The data below should be printed in full, exactly, and without any of its images.

DATASET Start Marker

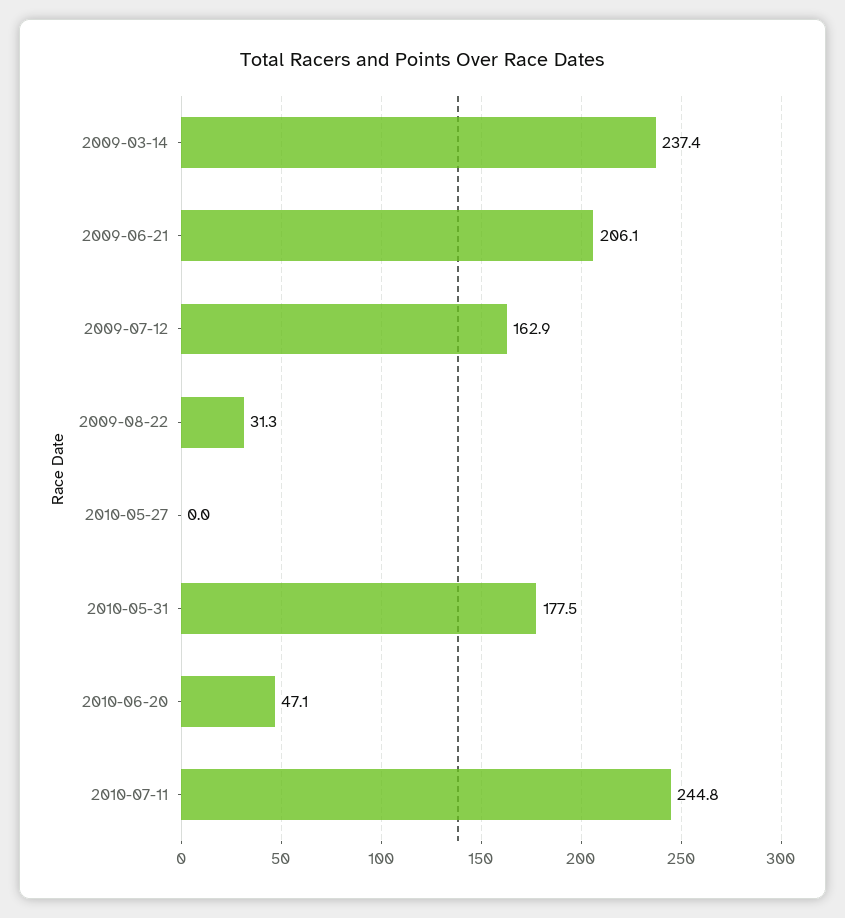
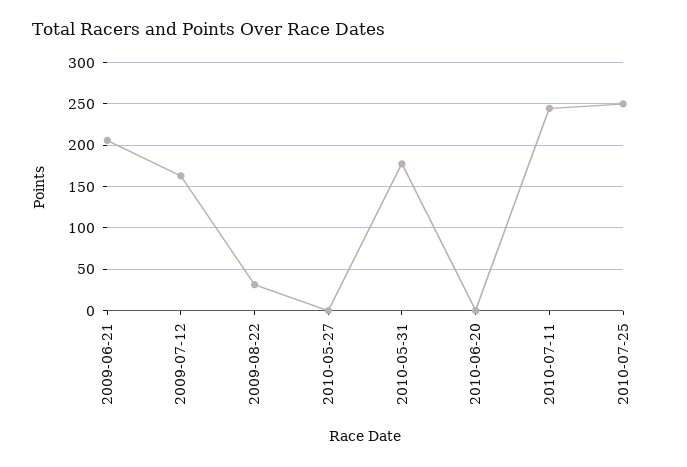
2009-03-14: 237.4 -> none
2010-06-20: 47.1 -> 0
2010-07-25: none -> 250

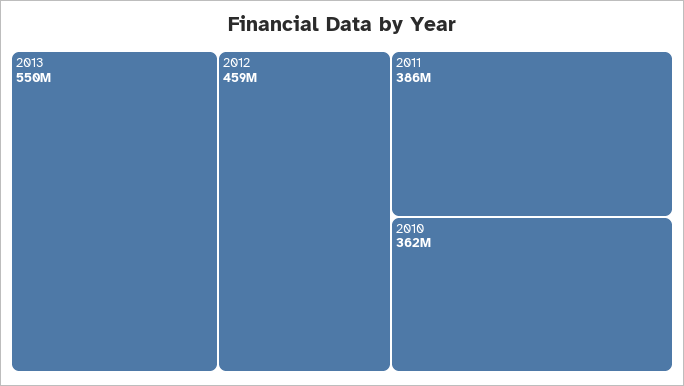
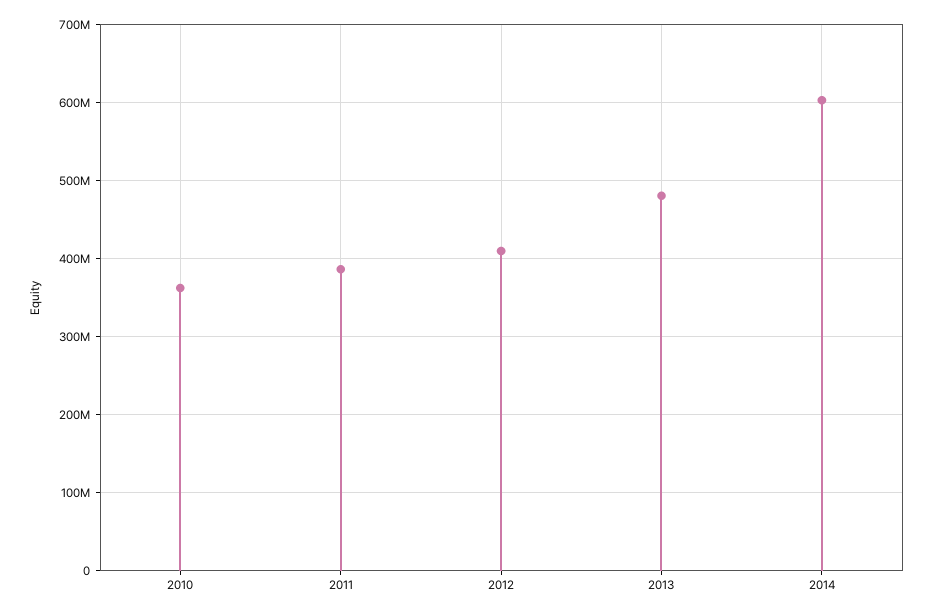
2013: 550000000 -> 480000000
2012: 459000000 -> 410000000
2014: none -> 600000000

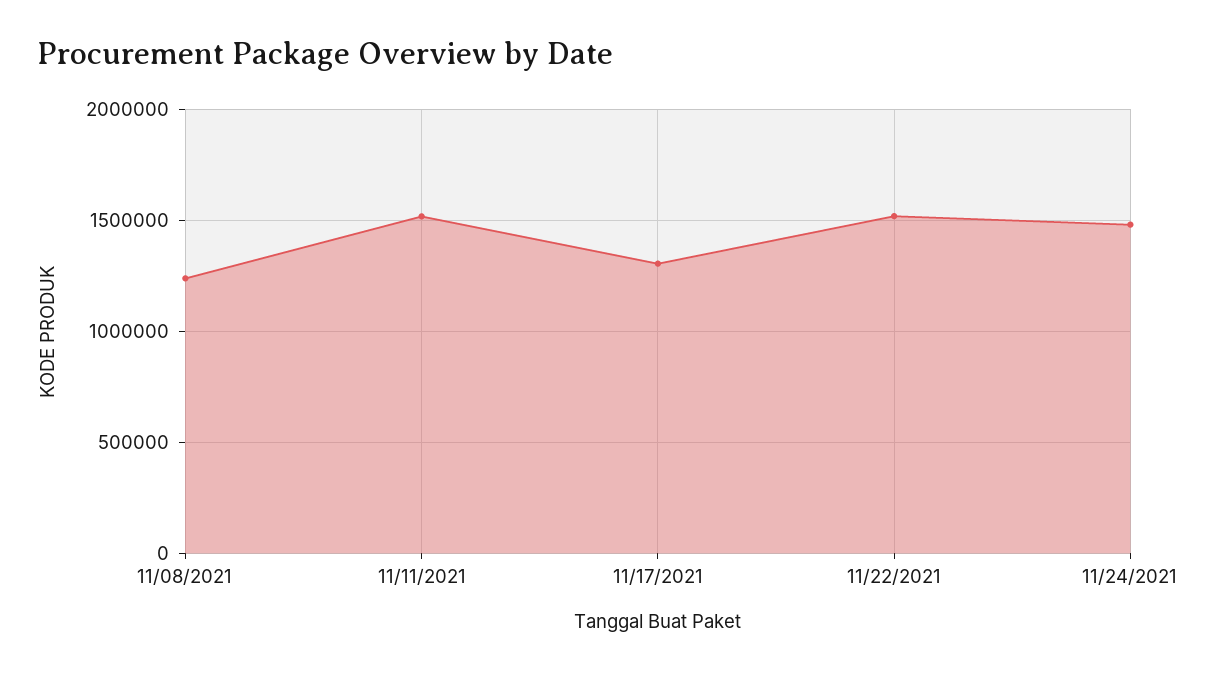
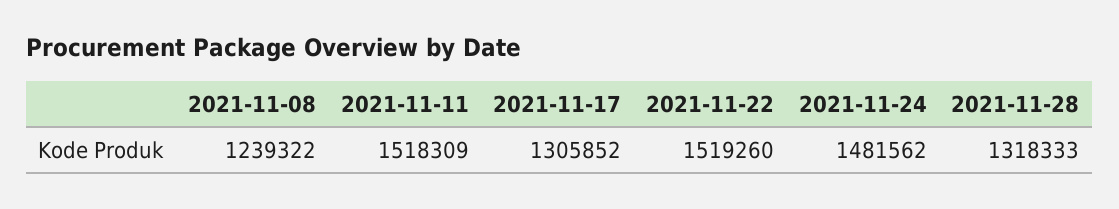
2021-11-28: none -> 1318333

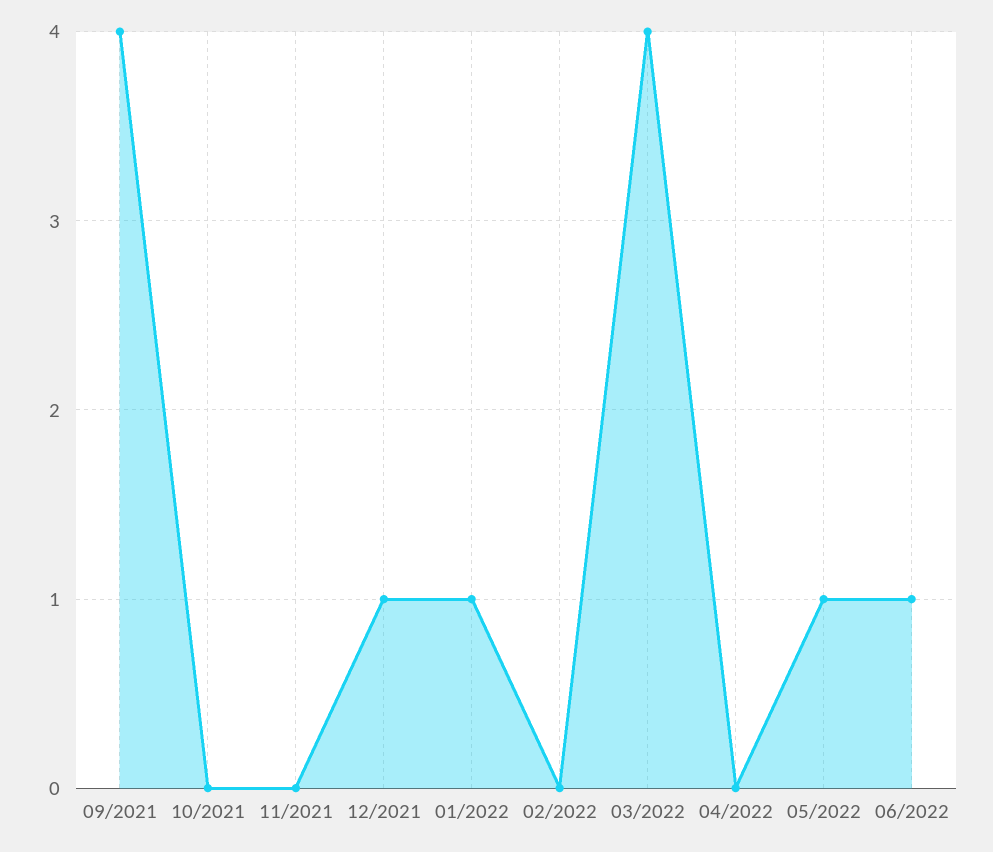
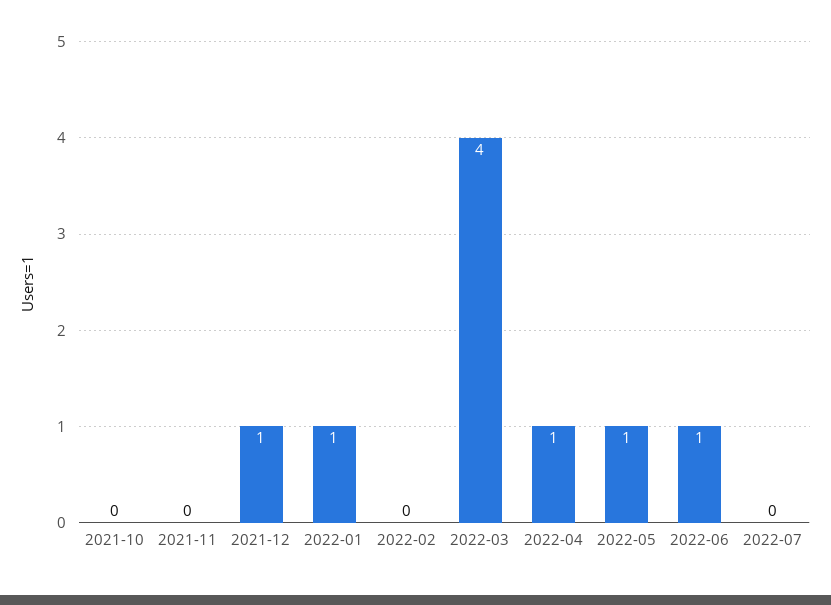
09/2021: 4 -> none
04/2022: 0 -> 1
2022-07: none -> 0

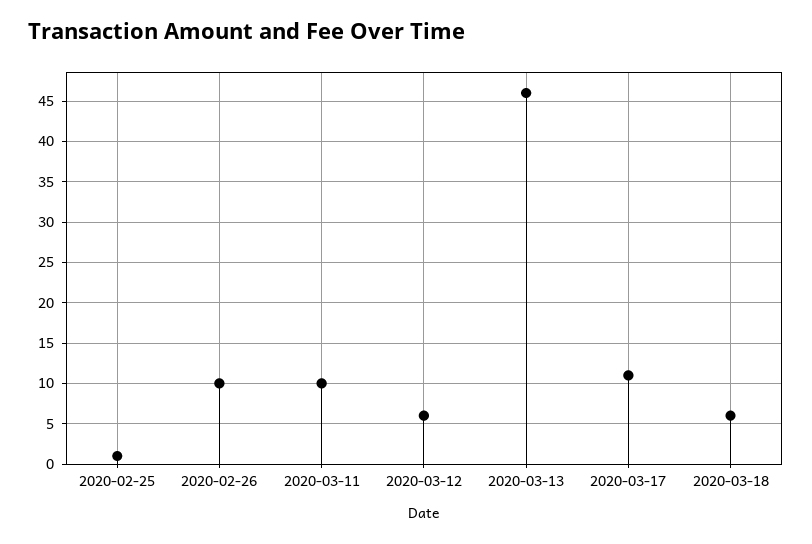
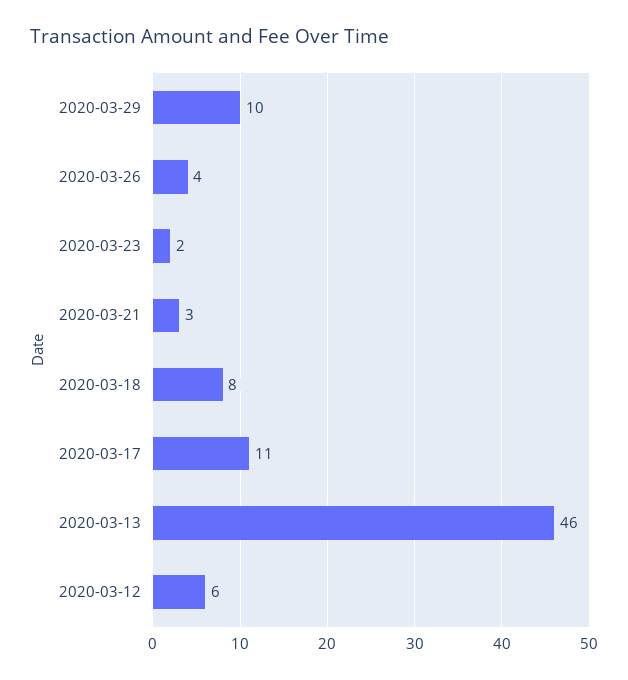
2020-02-25: 1 -> none
2020-02-26: 10 -> none
2020-03-11: 10 -> none
2020-03-18: 6 -> 8
2020-03-29: none -> 10
2020-03-26: none -> 4
2020-03-23: none -> 2
2020-03-21: none -> 3

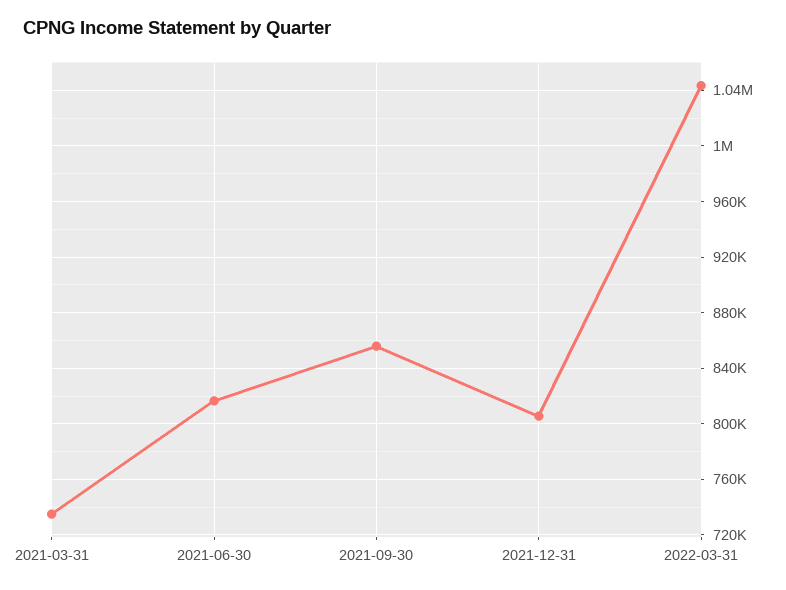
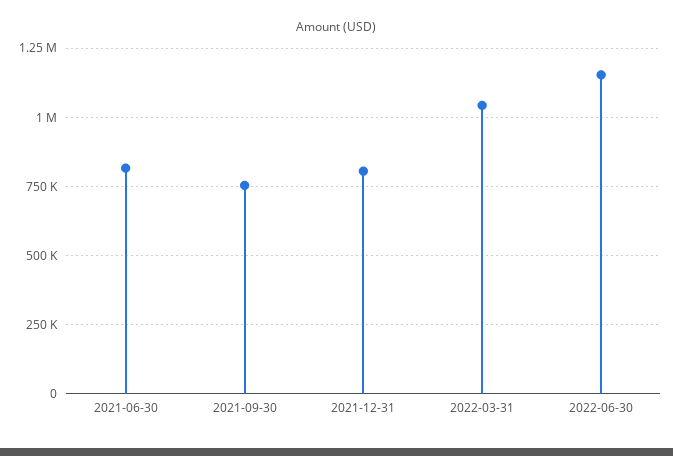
2021-03-31: 735000 -> none
2021-09-30: 855000 -> 750000
2022-06-30: none -> 1150000

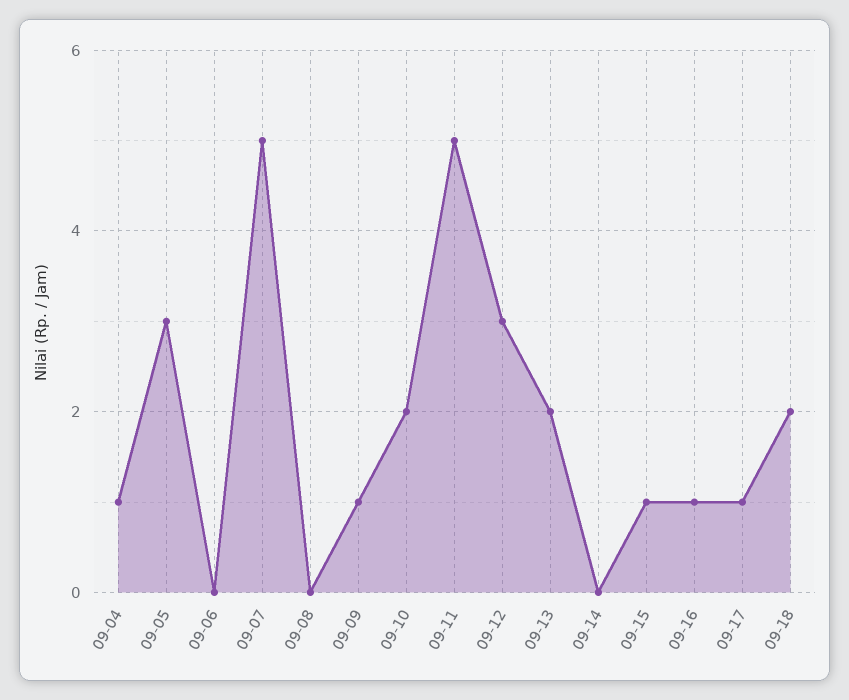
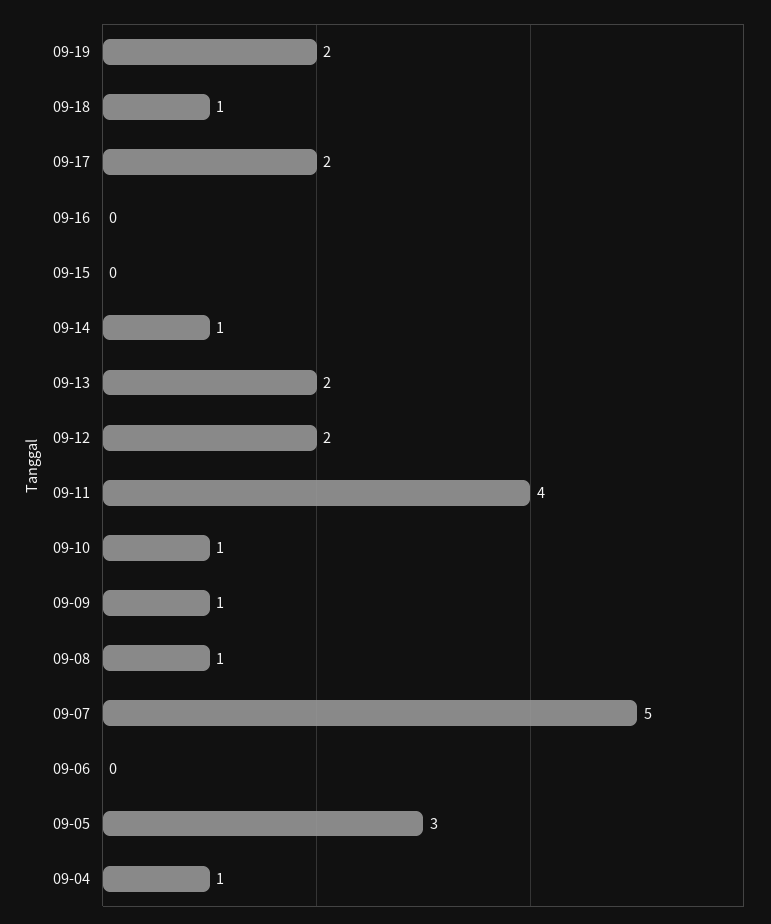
09-08: 0 -> 1
09-10: 2 -> 1
09-11: 5 -> 4
09-12: 3 -> 2
09-14: 0 -> 1
09-15: 1 -> 0
09-16: 1 -> 0
09-17: 1 -> 2
09-18: 2 -> 1
09-19: none -> 2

DATASET End Marker

• **EXERCISE SOLUTION**
2009-03-14: 237.4 -> none
2010-06-20: 47.1 -> 0
2010-07-25: none -> 250

2013: 550000000 -> 480000000
2012: 459000000 -> 410000000
2014: none -> 600000000

2021-11-28: none -> 1318333

09/2021: 4 -> none
04/2022: 0 -> 1
2022-07: none -> 0

2020-02-25: 1 -> none
2020-02-26: 10 -> none
2020-03-11: 10 -> none
2020-03-18: 6 -> 8
2020-03-29: none -> 10
2020-03-26: none -> 4
2020-03-23: none -> 2
2020-03-21: none -> 3

2021-03-31: 735000 -> none
2021-09-30: 855000 -> 750000
2022-06-30: none -> 1150000

09-08: 0 -> 1
09-10: 2 -> 1
09-11: 5 -> 4
09-12: 3 -> 2
09-14: 0 -> 1
09-15: 1 -> 0
09-16: 1 -> 0
09-17: 1 -> 2
09-18: 2 -> 1
09-19: none -> 2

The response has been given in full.